What you return must be the lines of the data that hold the word "padding".
Records supplied START
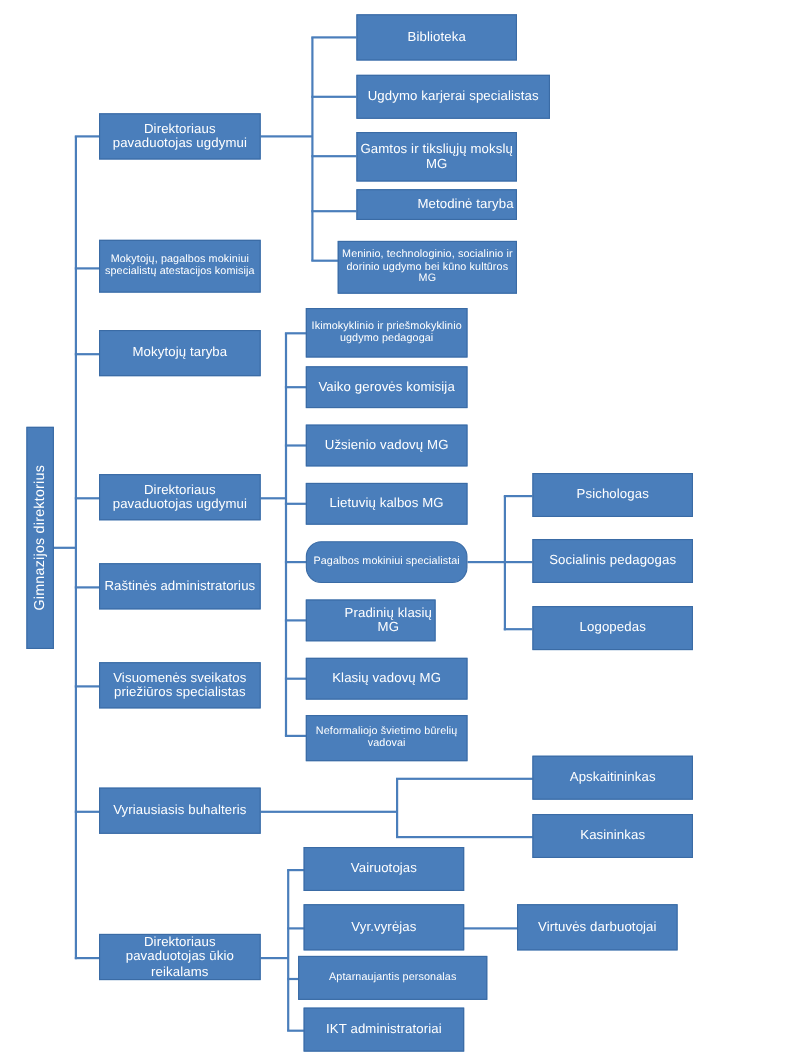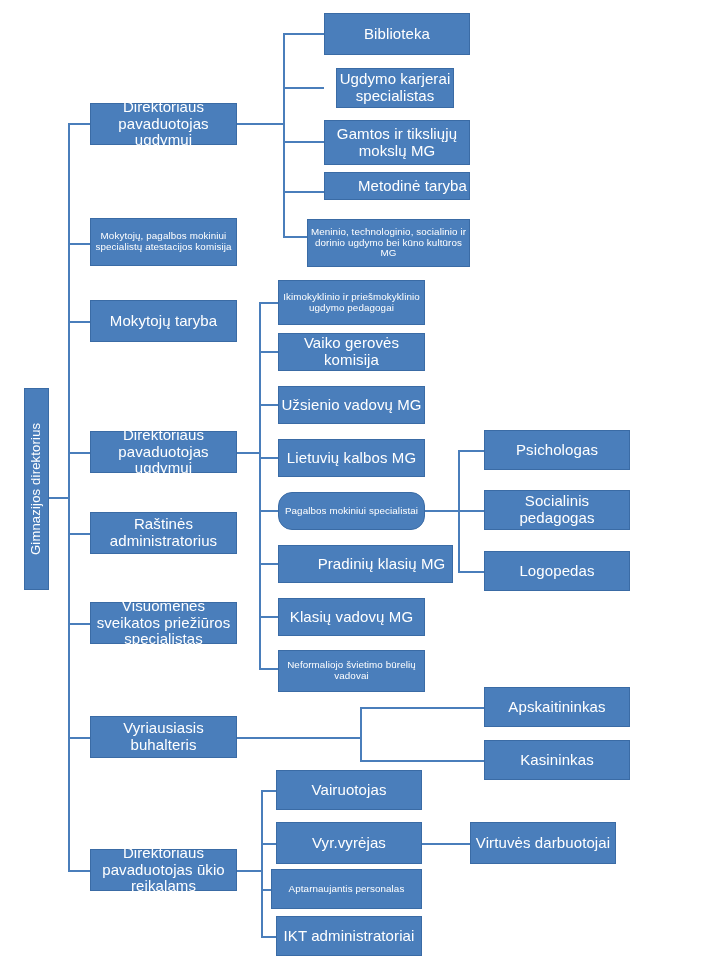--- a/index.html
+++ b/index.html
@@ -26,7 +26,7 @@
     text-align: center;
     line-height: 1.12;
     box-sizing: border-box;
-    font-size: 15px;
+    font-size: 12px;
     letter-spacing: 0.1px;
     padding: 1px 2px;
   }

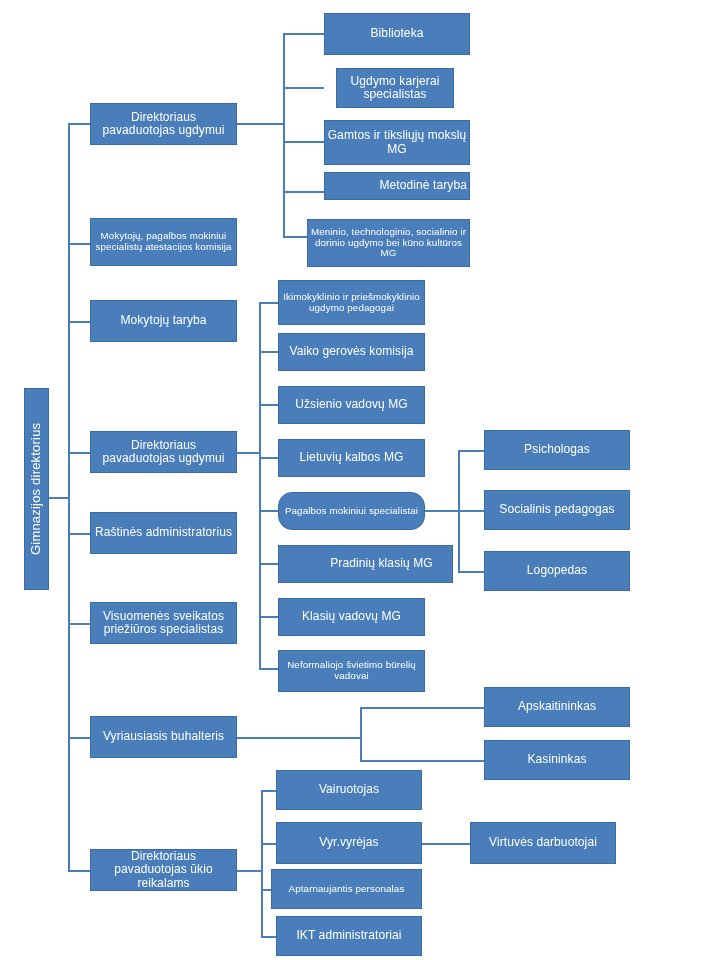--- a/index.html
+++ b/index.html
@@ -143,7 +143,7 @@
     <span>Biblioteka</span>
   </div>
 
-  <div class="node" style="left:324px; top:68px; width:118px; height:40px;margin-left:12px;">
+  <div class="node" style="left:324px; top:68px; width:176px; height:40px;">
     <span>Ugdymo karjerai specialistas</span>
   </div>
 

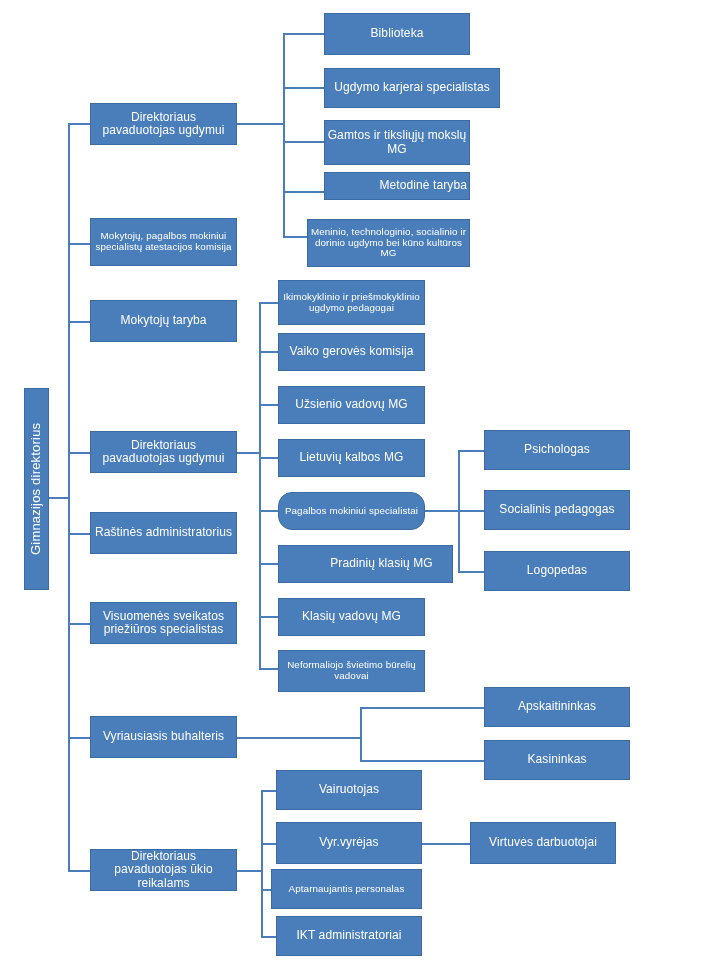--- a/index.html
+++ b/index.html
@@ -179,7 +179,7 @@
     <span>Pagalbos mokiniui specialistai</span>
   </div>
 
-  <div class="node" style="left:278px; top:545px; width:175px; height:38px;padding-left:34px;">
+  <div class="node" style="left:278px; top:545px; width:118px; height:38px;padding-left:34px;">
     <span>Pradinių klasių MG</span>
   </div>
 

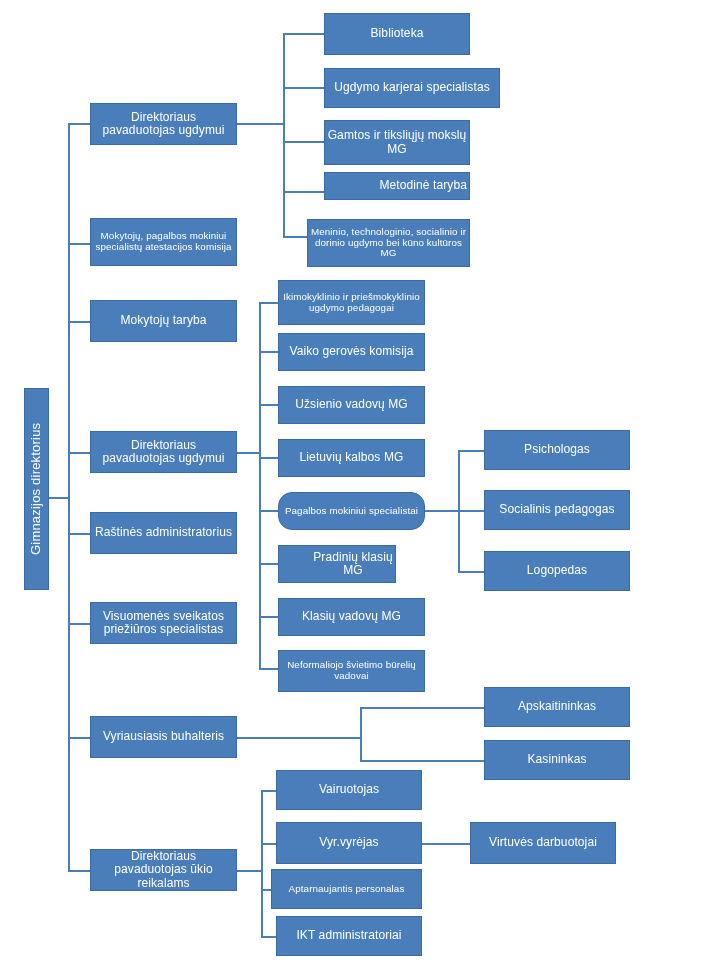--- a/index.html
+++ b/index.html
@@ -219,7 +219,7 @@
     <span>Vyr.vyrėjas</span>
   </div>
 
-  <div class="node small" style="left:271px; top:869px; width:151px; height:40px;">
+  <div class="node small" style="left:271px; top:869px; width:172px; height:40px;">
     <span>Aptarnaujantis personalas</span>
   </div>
Records supplied END
> _Solution_
     padding: 1px 2px;
-  <div class="node" style="left:278px; top:545px; width:175px; height:38px;padding-left:34px;">
+  <div class="node" style="left:278px; top:545px; width:118px; height:38px;padding-left:34px;">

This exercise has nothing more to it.